En France, le but est de réduire de moitié les émissions de CO2 (gaz carbonique) de notre pays, lequel représente environ 1% de la population mondiale et émet 0,9% du CO2 planétaire. Il est évident que les sujétions imposées aux français sont totalement disproportionnées et injustes, non seulement par rapport à l’objectif mais également au regard de l’impact, dérisoire, à l’échelle de la planète.
L’idéologie est dangereuse lorsqu’elle s’exonère du réel lequel finit toujours, à plus ou moins long terme, par s’imposer. Au lieu d’organiser une « résistance de salon » à un fascisme fantasmé venu d’outre atlantique, certains devraient plutôt réfléchir sérieusement aux raisons du revers électoral des démocrates. Il est possible que « beauf-land » et « plouc-land », pour reprendre les mots injurieux de l’économiste socialiste Pierre Rondeau, (5) se soient révoltés (?).
Il est urgent de suspendre ces dispositions à prétention écologique, lesquelles sont discriminatoires et inefficaces : ZFE, DPE, tout électrique pour l’automobile en 2035.
1- Voir IREF Les feux de Los Angeles révèlent la faillite du « progressisme (22 janvier 2025)

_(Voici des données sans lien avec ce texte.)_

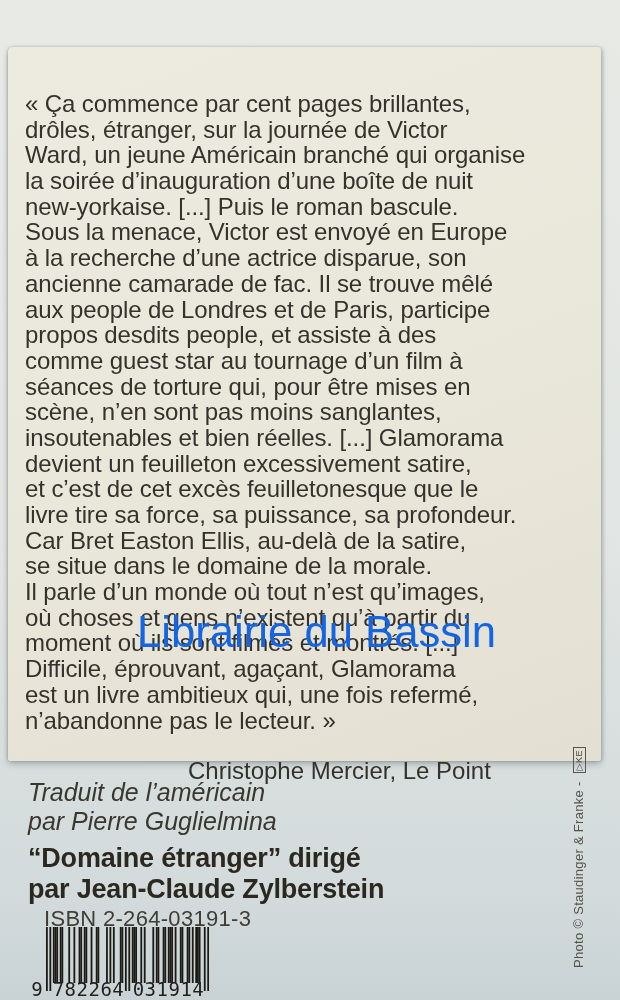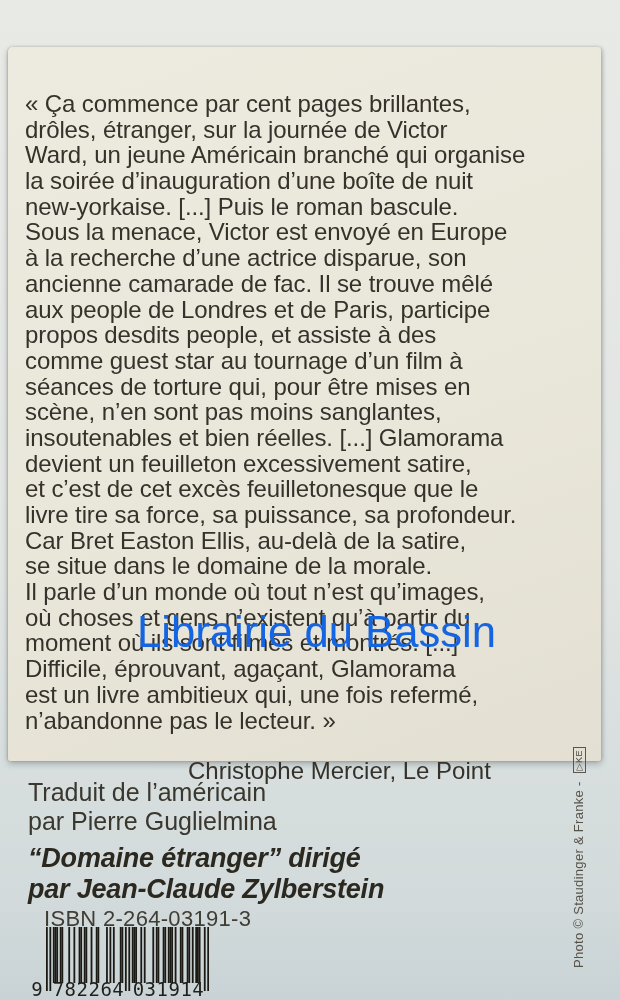"Traduit de l’américain" .translator { font-style: none -> italic }
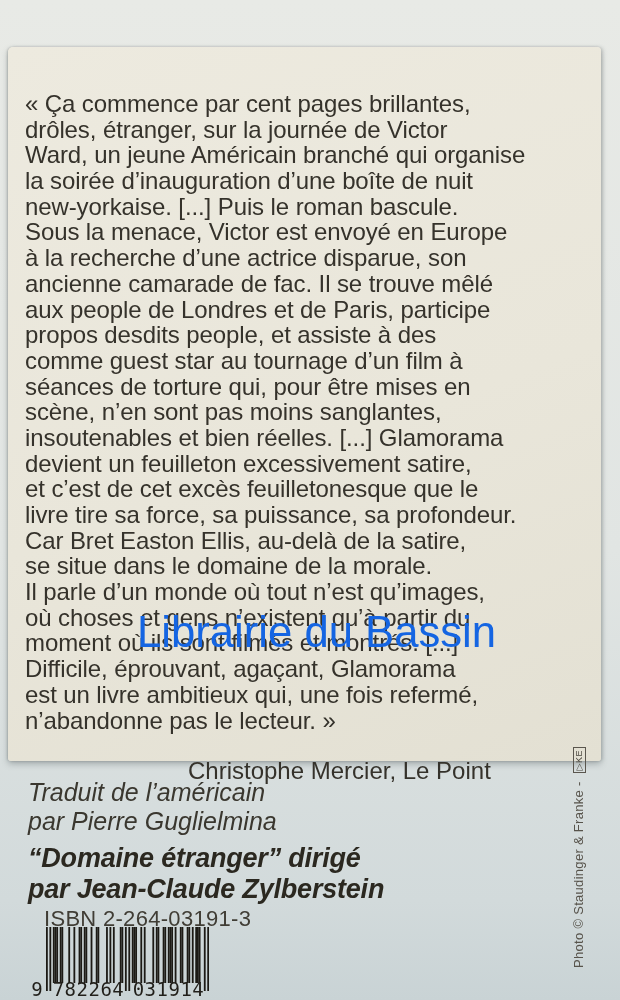"“Domaine étranger” dirigé" .collection { font-style: italic -> none }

2-En 2022 et 2023, des quantités record de pluie se sont abattues sur le sud californien, d’où une végétation luxuriante. Cette période a été suivie d’une absence totale de pluie à partir d’avril 2024.
3-Source Boulevard Voltaire 11 janvier 2025
4-Valeurs Actuelles 20 janvier 2025
5-Le 22 janvier 2025, sur le plateau d’Estelle Midi sur RMC, l’économiste Pierre Rondeau a déclaré :« Le Puy du Fou, c’est lorsque beauf-land rencontre plouc-land au croisement d’une bibliothèque et ils ont le sentiment de s’instruire ».